Tuesday, November 09, 2010

Time Heals All Wounds...


But how MUCH time? Amy had her tonsils out, the surgery went fine, but the recovery is a pain in the neck:P She did fine the first day and a half, then couldn't keep anything down for about a day and a half. No pain meds or food. We were one vomit away from going to the ER, when she started keeping things down. We had been in touch with the advice nurses, and we had to stop the Vicodin. I don't think her stomach could take it. So she has been on just liquid extra-strength Tylenol which isn't helping the pain totally, but she is struggling through. They said she should feel a bit better each day, but Amy says she's feels as bad as she did the first day (five days ago) and every time the Tylenol wears off, she has a bad headache in addition to the throat pain. I think throwing everything up set her back. Hopefully she will start feeling better soon. Don't read this next line if you don't like gross things: Her throat and uvula are totally swollen, covered with a thick milky substance and scabs. Yeah, it's gross, I will barely look at it, but I have to to make sure it doesn't get worse. Oh, and it was only after the prayers of family and my Facebook friends that she started keeping anything down. PTL! I waited on Amy hand and foot for three days, went searching for liquid Tylenol at 4 a.m., etc. and was sooo tired, missed some work, but finally got a good night's sleep last night. Ah, the joy! She has actually kept down some mashed potatoes and soup.

Before surgery

After (she posed for this)


On the way out (all dugged up on Morphine, Vicodin, and Percoset)

There are SOME benefits!



The weather here was so hot, over 100 for three days straight, in NOVEMBER! We set some records, but thankfully it is cool now, I even wore a jacket today.

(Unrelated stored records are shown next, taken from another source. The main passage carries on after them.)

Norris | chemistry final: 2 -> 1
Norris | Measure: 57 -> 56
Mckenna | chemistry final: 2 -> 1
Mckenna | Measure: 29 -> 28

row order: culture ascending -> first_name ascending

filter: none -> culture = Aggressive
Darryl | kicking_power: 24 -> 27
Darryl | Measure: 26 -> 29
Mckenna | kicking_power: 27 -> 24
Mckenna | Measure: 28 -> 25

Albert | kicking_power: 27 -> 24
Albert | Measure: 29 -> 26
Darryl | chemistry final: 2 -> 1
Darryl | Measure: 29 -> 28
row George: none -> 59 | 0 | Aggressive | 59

Woo hoo!

We voted last week, but is California ever going to be anything but a debt-ridden liberal hell hole? One of the few good results is that everyone in charge can't smoke pot legally. This is MY blog, and I can rant here if I want to!

Ally and I were in Petco the other day when it got robbed. Okay, well not at gun-point, but some guy tried to sneak out a backpack full of stuff, and one of the female employees, who looked like a bailiff from an Amazon prison was yelling at him, and when he denied taking anything, she grabbed his backpack and ripped the top off, and merchandise went flying. All this happened right in front of me, but I am so oblivious that Ally had to fill me in on what exactly happened. All I wanted to know was why weren't there any cashiers up front to check me out... ha ha! As I walked by the lady on the way out, I said "I paid for these worms." Hee hee. (Live wax worms for our fire belly toad, by the way.)

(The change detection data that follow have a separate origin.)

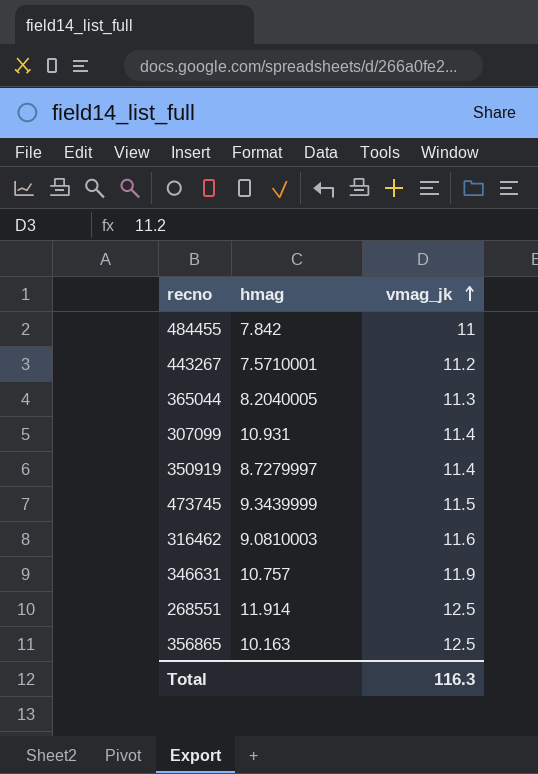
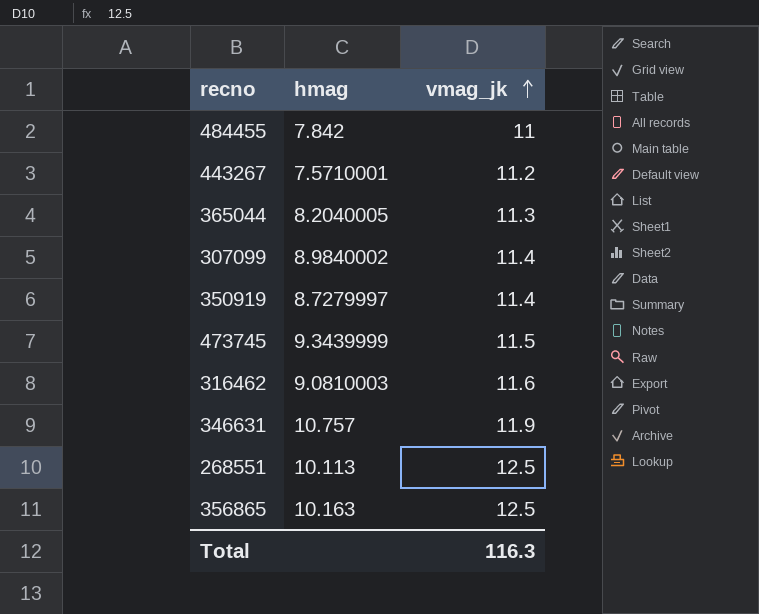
307099 | hmag: 10.931 -> 8.9840002
268551 | hmag: 11.914 -> 10.113

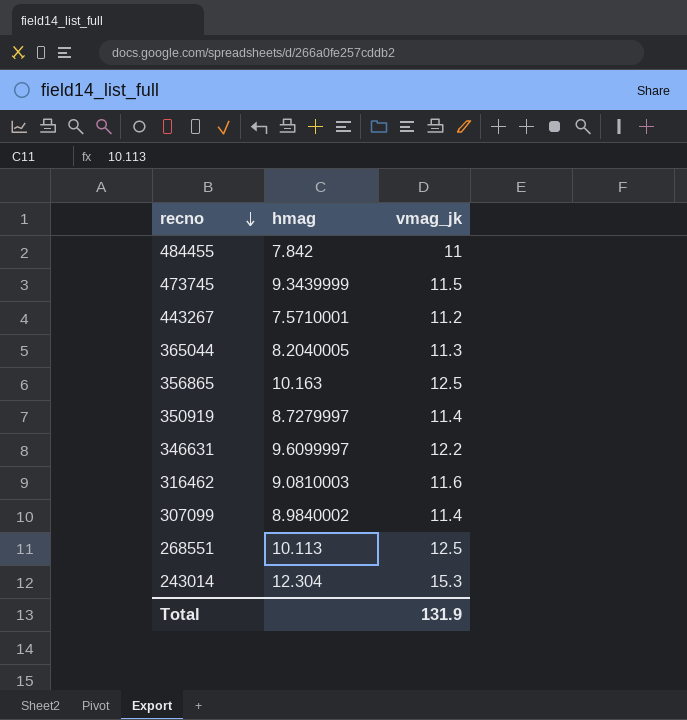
row order: vmag_jk ascending -> recno descending
346631 | hmag: 10.757 -> 9.6099997
346631 | vmag_jk: 11.9 -> 12.2
row 243014: none -> 12.304 | 15.3
Total | vmag_jk: 116.3 -> 131.9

Ally was driving on our street and said, "Something isn't right." Yeah, we had a flat tire. I mean totally flat as in driving on the rim. We switched drivers, and I pulled into a parking lot near our house. I walked home and woke Chris up. In the meantime some lady had come over and started going to town on our car... turns out she was really nice and trying help, which was good, since for some reason our lug nut wrench and crow bar were missing. All we had were the tire and the jack (with no handle). What a hoot. I guess it's because I never pay any attention to what's in the trunk and just call AAA, but since it was right by the house, and I didn't want to be too late to Bible study, I got Chris. We tried to show Ally how to change a tire, but seriously, it took all of Chris' strength to get those lugnuts to turn... how could we poor young ladies even think of doing such a thing?!?!?!?! This is our third flat recently on our cars, we keep picking up nails and screws, not sure if it's the highway being built close to our house, or if it's from Chris driving down the God-forsaken roads at the airport he flies out of near the border. Discount Tire repairs them all for free since we paid $5 on each tire for road protection.

All we could find in the way of tire changing tools besides the partial jack was this little tiny hammer in with the tire. What in the world?! We laughed our heads off at that.



So, of course, the spare tire was barely inflated, so we took Chris with us to show Ally how to check tire pressure and put air in the tire, and she did great. I, of course, didn't realize how low the tire was and scraped the car a couple times going over dips. Oh, and to top off the comedy session, I washed my hands in Propel (yeah, the drink) and then hand sanitizer. Fortunately I had a plate of chocolates I had made for Bible study, so I gave them to the nice lady and her boyfriend who helped us. He even told us we could keep the lug nut wrench since we didn't have one. Is that even what it's called? Well, that's what I named it.


Anyway, in regard to Amy's health, I am encouraged by these words... "This, too, shall pass."